- _GIVEN INFORMATION_:

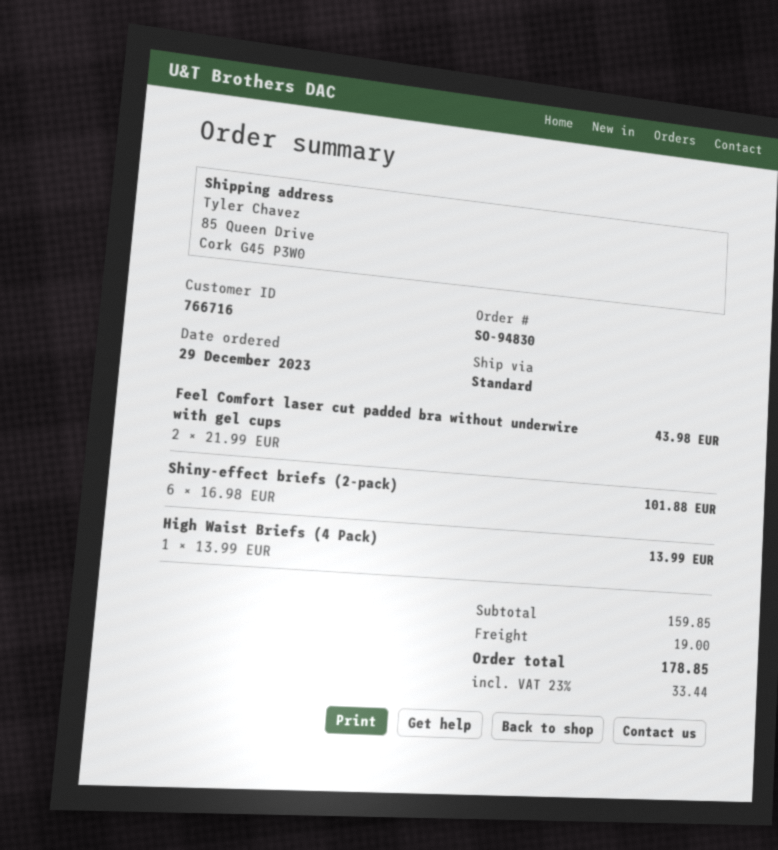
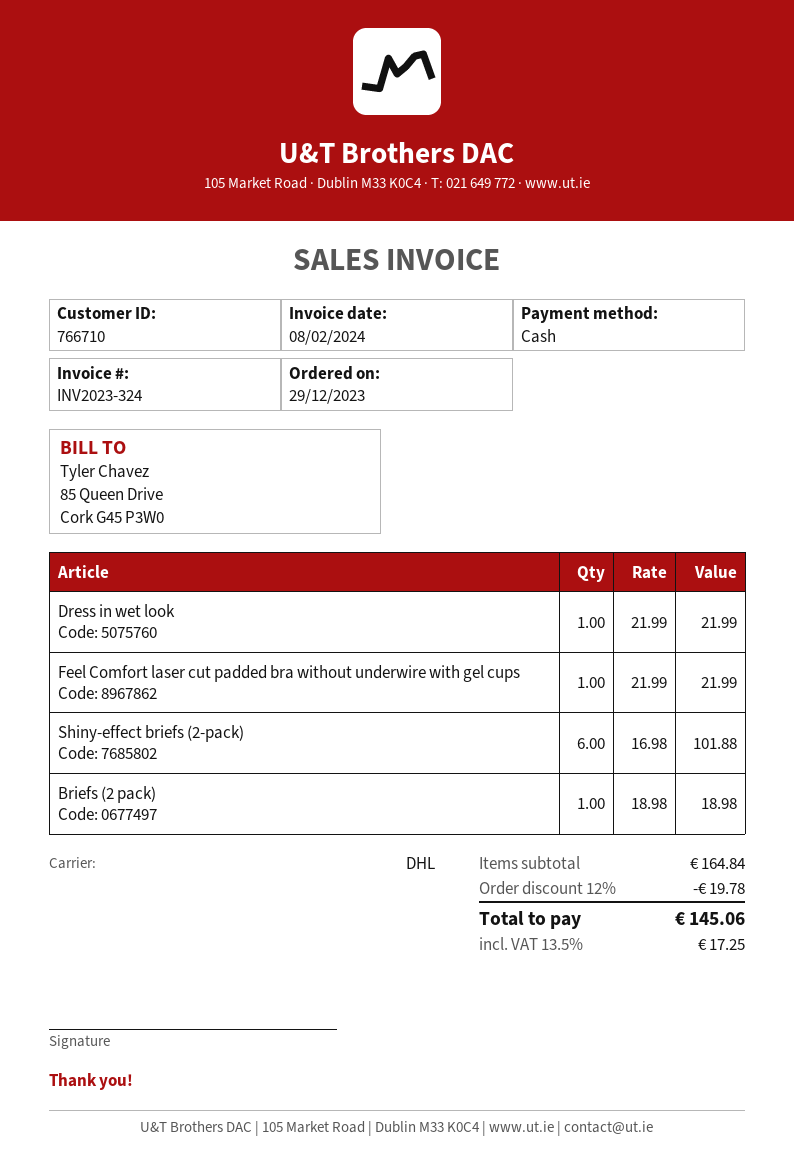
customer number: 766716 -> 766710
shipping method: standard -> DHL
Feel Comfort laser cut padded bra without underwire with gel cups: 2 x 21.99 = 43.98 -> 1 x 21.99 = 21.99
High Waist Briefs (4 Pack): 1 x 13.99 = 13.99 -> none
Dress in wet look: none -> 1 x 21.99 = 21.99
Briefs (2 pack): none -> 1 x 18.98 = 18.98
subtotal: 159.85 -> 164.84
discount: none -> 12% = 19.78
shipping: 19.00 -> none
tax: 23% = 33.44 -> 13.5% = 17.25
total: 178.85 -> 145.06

- _ACTIVITY_: Everything from the line containing "subtotal: 159.85 -> 164.84" to the bottom of the listing is to be set down exactly; leave out all other lines.

- _THE ANSWER_:
subtotal: 159.85 -> 164.84
discount: none -> 12% = 19.78
shipping: 19.00 -> none
tax: 23% = 33.44 -> 13.5% = 17.25
total: 178.85 -> 145.06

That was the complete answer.